PROMPT:
Every entry that follows must be written out exactly, apart from its pictures.

━━━ EXTRACTED INFORMATION ━━━

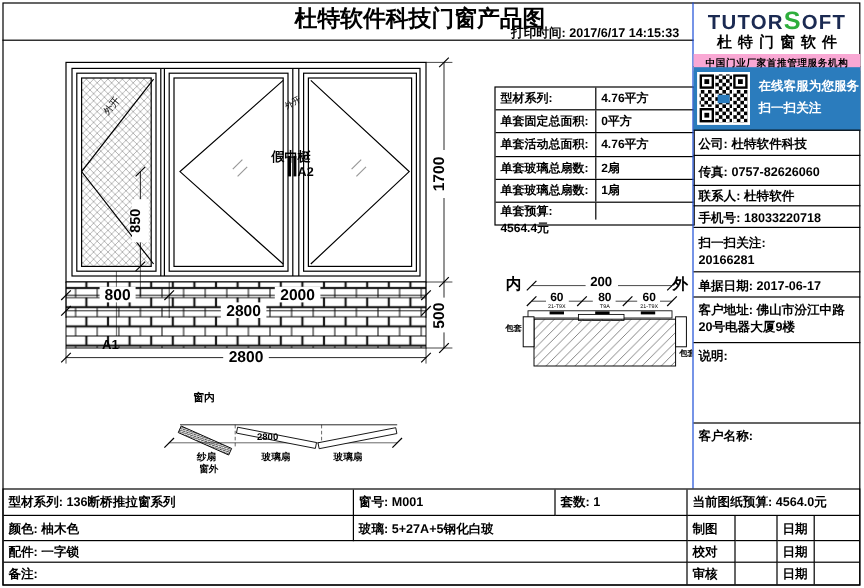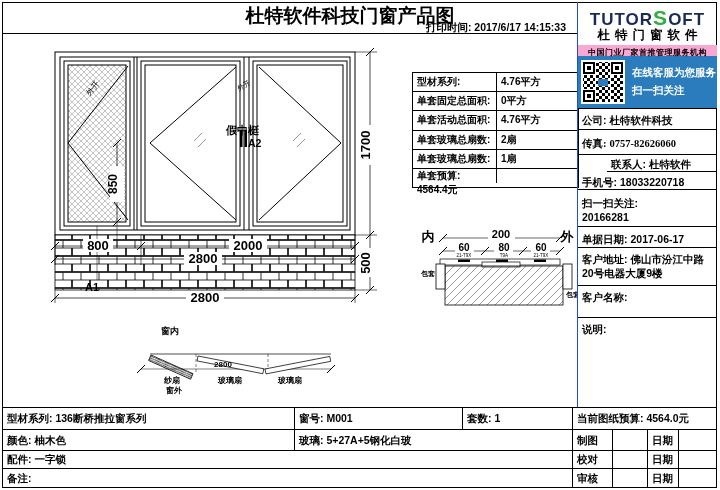--- a/index.html
+++ b/index.html
@@ -282,7 +282,7 @@
       </div>
     </div>
     <div class="inforow" style="height:21px;"><span>公司:</span><span class="v">杜特软件科技</span></div>
-    <div class="inforow" style="height:25px;padding-top:7px;font-family:Liberation Serif, serif;"><span>传真:</span><span class="v">0757-82626060</span></div>
+    <div class="inforow" style="height:25px;padding-top:7px;"><span>传真:</span><span class="v">0757-82626060</span></div>
     <div class="inforow" style="height:17px;padding-top:2px;margin-left:29px;"><span>联系人:</span><span class="v">杜特软件</span></div>
     <div class="inforow" style="height:18px;padding-top:3px;"><span>手机号:</span><span class="v">18033220718</span></div>
     <div class="inforow" style="height:37px;padding-top:6px;">

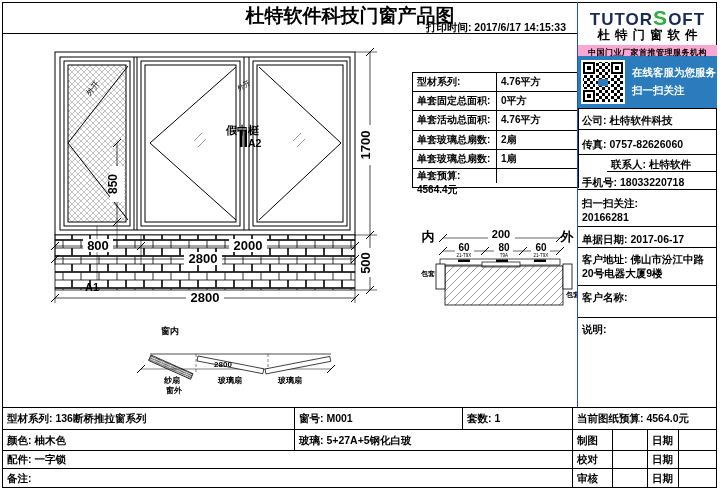--- a/index.html
+++ b/index.html
@@ -283,7 +283,7 @@
     </div>
     <div class="inforow" style="height:21px;"><span>公司:</span><span class="v">杜特软件科技</span></div>
     <div class="inforow" style="height:25px;padding-top:7px;"><span>传真:</span><span class="v">0757-82626060</span></div>
-    <div class="inforow" style="height:17px;padding-top:2px;margin-left:29px;"><span>联系人:</span><span class="v">杜特软件</span></div>
+    <div class="inforow" style="height:17px;padding-top:2px;"><span>联系人:</span><span class="v">杜特软件</span></div>
     <div class="inforow" style="height:18px;padding-top:3px;"><span>手机号:</span><span class="v">18033220718</span></div>
     <div class="inforow" style="height:37px;padding-top:6px;">
         <div>扫一扫关注:</div>

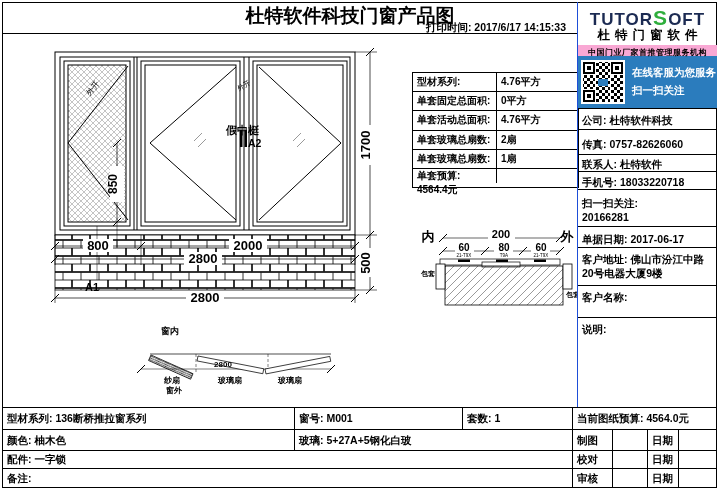--- a/index.html
+++ b/index.html
@@ -291,8 +291,8 @@
       </div>
     <div class="inforow" style="height:21px;padding-top:5px;"><span>单据日期:</span><span class="v">2017-06-17</span></div>
     <div class="inforow" style="height:38px;"><span>客户地址:</span><span class="v">佛山市汾江中路20号电器大厦9楼</span></div>
+    <div class="inforow" style="height:67px;"><span>说明:</span><span class="v"></span></div>
     <div class="inforow" style="height:32px;"><span>客户名称:</span><span class="v"></span></div>
-    <div class="inforow" style="height:67px;"><span>说明:</span><span class="v"></span></div>
   </div>
 
   <div class="abs btable">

━━━

EXERCISE RESULT:
--- a/index.html
+++ b/index.html
@@ -282,7 +282,7 @@
       </div>
     </div>
     <div class="inforow" style="height:21px;"><span>公司:</span><span class="v">杜特软件科技</span></div>
-    <div class="inforow" style="height:25px;padding-top:7px;font-family:Liberation Serif, serif;"><span>传真:</span><span class="v">0757-82626060</span></div>
+    <div class="inforow" style="height:25px;padding-top:7px;"><span>传真:</span><span class="v">0757-82626060</span></div>
     <div class="inforow" style="height:17px;padding-top:2px;margin-left:29px;"><span>联系人:</span><span class="v">杜特软件</span></div>
     <div class="inforow" style="height:18px;padding-top:3px;"><span>手机号:</span><span class="v">18033220718</span></div>
     <div class="inforow" style="height:37px;padding-top:6px;">

--- a/index.html
+++ b/index.html
@@ -283,7 +283,7 @@
     </div>
     <div class="inforow" style="height:21px;"><span>公司:</span><span class="v">杜特软件科技</span></div>
     <div class="inforow" style="height:25px;padding-top:7px;"><span>传真:</span><span class="v">0757-82626060</span></div>
-    <div class="inforow" style="height:17px;padding-top:2px;margin-left:29px;"><span>联系人:</span><span class="v">杜特软件</span></div>
+    <div class="inforow" style="height:17px;padding-top:2px;"><span>联系人:</span><span class="v">杜特软件</span></div>
     <div class="inforow" style="height:18px;padding-top:3px;"><span>手机号:</span><span class="v">18033220718</span></div>
     <div class="inforow" style="height:37px;padding-top:6px;">
         <div>扫一扫关注:</div>

--- a/index.html
+++ b/index.html
@@ -291,8 +291,8 @@
       </div>
     <div class="inforow" style="height:21px;padding-top:5px;"><span>单据日期:</span><span class="v">2017-06-17</span></div>
     <div class="inforow" style="height:38px;"><span>客户地址:</span><span class="v">佛山市汾江中路20号电器大厦9楼</span></div>
+    <div class="inforow" style="height:67px;"><span>说明:</span><span class="v"></span></div>
     <div class="inforow" style="height:32px;"><span>客户名称:</span><span class="v"></span></div>
-    <div class="inforow" style="height:67px;"><span>说明:</span><span class="v"></span></div>
   </div>
 
   <div class="abs btable">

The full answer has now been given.